Kitchen scene by heeftmeer.nl, on Flickr


----------



## Mars Lander (Jun 12, 2012)

Wow, that is my kind of mooch, excellent imagery


----------



## KingRat (Jun 12, 2012)

Genuinely excellent images, some beautiful little 'knick-knacks'.
Love places like this. Thanks for sharing.


----------



## flyboys90 (Jun 12, 2012)

Superb photos,lots of treasure!


----------



## TeeJF (Jun 12, 2012)

How on earth do you keep coming up with these gems mate? Nice one!!!


----------



## UEP-Wales (Jun 12, 2012)

Now this looks like a cracking place! Cheers for posting them up


----------



## UE-OMJ (Jun 12, 2012)

Awesome. I'm waiting for the day I find something as good as this.


----------



## LulaTaHula (Jun 12, 2012)

It's the little details that make a place really interesting. What a lovely find.


----------



## shane.c (Jun 12, 2012)

Very good photos


----------



## muppet (Jun 12, 2012)

cracking pics thanks for sharing


----------



## onthebusescrazy (Jun 12, 2012)

Well what a weird find and fantastic find . Thank you


----------



## Ninja Kitten (Jun 12, 2012)

your work is just so brilliant..always look forward to your posts..


----------



## Silent Hill (Jun 12, 2012)

Pushes all the buttons does that.
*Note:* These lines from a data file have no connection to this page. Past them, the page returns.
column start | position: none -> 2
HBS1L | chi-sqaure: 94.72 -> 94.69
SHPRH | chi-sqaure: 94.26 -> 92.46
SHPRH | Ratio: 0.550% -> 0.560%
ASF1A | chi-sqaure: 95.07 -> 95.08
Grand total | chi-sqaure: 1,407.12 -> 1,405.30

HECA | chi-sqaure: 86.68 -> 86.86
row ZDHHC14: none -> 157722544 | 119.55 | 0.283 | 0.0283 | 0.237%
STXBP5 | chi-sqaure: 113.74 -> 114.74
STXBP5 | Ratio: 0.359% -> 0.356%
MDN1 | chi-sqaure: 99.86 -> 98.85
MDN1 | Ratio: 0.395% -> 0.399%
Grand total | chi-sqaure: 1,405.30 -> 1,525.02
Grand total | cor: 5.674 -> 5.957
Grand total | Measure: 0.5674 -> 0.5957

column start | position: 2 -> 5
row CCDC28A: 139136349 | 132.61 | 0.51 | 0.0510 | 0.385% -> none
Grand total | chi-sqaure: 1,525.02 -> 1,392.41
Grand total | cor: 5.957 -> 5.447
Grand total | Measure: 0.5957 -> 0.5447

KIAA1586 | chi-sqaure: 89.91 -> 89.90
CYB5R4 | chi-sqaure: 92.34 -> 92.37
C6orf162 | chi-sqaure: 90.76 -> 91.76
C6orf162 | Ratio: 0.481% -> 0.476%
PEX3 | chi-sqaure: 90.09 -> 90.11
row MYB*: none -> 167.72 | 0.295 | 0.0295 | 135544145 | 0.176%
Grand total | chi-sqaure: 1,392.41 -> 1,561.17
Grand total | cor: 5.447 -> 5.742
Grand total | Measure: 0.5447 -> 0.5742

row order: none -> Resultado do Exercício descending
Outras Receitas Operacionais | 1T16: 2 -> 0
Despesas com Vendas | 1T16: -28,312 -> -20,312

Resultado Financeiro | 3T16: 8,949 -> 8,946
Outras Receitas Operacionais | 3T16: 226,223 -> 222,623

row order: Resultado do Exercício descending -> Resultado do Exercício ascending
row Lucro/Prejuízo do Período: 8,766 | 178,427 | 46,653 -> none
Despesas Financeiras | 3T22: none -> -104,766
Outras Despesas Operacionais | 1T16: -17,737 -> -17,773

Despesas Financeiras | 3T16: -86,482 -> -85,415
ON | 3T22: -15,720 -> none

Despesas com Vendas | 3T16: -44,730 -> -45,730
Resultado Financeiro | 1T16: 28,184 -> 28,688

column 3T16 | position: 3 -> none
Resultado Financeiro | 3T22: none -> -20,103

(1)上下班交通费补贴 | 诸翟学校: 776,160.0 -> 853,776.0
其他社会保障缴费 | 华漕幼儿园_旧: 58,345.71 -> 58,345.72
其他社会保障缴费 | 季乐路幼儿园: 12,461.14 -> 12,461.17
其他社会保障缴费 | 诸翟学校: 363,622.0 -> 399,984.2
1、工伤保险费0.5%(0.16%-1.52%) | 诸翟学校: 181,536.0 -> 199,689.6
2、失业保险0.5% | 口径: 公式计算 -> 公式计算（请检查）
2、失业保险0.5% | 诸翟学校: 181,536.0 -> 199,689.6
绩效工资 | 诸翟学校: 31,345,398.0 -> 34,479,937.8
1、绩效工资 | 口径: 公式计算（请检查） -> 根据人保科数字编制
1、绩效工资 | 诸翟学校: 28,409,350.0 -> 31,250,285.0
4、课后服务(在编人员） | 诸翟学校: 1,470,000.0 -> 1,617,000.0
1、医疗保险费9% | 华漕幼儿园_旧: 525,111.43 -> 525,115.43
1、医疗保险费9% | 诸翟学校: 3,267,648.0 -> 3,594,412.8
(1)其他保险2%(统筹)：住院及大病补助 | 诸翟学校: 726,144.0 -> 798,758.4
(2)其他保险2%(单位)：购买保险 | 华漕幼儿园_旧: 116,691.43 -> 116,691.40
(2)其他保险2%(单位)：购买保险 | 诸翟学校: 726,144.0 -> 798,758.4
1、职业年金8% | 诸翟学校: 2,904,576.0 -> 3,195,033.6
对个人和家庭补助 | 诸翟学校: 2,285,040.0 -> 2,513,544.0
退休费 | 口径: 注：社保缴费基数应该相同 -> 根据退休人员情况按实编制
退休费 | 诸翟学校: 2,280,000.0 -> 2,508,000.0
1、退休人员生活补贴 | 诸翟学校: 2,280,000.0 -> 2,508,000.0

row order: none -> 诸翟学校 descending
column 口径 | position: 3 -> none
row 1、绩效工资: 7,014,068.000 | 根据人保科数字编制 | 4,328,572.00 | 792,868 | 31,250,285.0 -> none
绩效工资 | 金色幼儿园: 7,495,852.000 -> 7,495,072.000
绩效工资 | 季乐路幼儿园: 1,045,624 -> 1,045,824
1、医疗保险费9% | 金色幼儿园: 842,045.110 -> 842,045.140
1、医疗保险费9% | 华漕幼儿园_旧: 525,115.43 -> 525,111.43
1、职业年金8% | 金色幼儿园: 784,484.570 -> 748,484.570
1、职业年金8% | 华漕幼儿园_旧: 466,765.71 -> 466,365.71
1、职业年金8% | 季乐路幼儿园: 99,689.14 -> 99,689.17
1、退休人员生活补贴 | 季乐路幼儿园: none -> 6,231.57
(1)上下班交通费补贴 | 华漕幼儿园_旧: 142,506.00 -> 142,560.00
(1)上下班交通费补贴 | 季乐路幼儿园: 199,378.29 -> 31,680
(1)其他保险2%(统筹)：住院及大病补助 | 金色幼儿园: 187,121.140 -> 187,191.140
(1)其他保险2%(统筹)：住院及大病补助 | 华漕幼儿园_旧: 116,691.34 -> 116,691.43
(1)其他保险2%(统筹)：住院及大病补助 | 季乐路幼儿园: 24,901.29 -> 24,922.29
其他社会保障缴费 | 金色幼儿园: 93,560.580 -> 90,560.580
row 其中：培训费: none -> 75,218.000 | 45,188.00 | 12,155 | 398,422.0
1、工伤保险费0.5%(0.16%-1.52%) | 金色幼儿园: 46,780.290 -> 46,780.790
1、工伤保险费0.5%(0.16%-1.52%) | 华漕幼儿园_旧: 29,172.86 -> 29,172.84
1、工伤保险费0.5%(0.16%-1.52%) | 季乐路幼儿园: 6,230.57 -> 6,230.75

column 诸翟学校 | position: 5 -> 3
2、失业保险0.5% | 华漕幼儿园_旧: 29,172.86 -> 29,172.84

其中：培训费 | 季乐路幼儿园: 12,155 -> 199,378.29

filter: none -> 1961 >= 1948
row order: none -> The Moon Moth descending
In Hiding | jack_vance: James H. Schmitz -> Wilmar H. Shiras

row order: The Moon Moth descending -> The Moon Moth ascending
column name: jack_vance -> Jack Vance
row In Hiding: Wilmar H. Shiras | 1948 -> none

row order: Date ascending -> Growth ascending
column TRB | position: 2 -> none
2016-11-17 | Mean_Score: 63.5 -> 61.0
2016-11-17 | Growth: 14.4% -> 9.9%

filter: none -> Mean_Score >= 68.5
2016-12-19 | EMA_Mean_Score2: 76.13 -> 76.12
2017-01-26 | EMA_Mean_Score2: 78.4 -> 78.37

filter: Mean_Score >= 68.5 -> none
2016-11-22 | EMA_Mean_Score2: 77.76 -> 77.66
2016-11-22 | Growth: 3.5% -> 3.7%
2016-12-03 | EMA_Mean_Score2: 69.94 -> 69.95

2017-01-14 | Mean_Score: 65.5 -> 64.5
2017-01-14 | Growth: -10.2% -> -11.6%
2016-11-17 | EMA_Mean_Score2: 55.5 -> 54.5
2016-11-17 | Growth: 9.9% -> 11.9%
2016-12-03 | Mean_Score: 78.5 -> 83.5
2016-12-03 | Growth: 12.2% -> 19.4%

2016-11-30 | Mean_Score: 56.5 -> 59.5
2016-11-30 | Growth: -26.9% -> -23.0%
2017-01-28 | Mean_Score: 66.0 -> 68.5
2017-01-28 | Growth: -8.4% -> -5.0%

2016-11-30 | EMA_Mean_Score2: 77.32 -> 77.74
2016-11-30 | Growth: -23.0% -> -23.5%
Fabulous images of a lovely explore.


----------



## possessed (Jun 12, 2012)

That place looks absolutely excellent, and I'd love to see more pics, but I think you went a little over the top on HDR 

Cheers for sharing


----------



## UE-OMJ (Jun 13, 2012)

heeftmeer said:


> 3
> 
> 
> 
> The jukebox by heeftmeer.nl, on Flickr




Can anyone tell me what this is? It looks like a record player with built in rack... Is it really an old jukebox? :O


----------



## heeftmeer (Jun 15, 2012)

UE-OMJ said:


> Can anyone tell me what this is? It looks like a record player with built in rack... Is it really an old jukebox? :O



it was a jukebox with a possibillity to put coins in it as well. Never seen this too. Must be an early one.
If anyone has more info about it? Would be great.


----------



## heeftmeer (Jun 15, 2012)

TeeJF said:


> How on earth do you keep coming up with these gems mate? Nice one!!!



Just drove around and found it, but it was very empty. Happy to see those details offcourse. That makes the place so beautiful. The owner was selling antique lamps, but they where all gone.


----------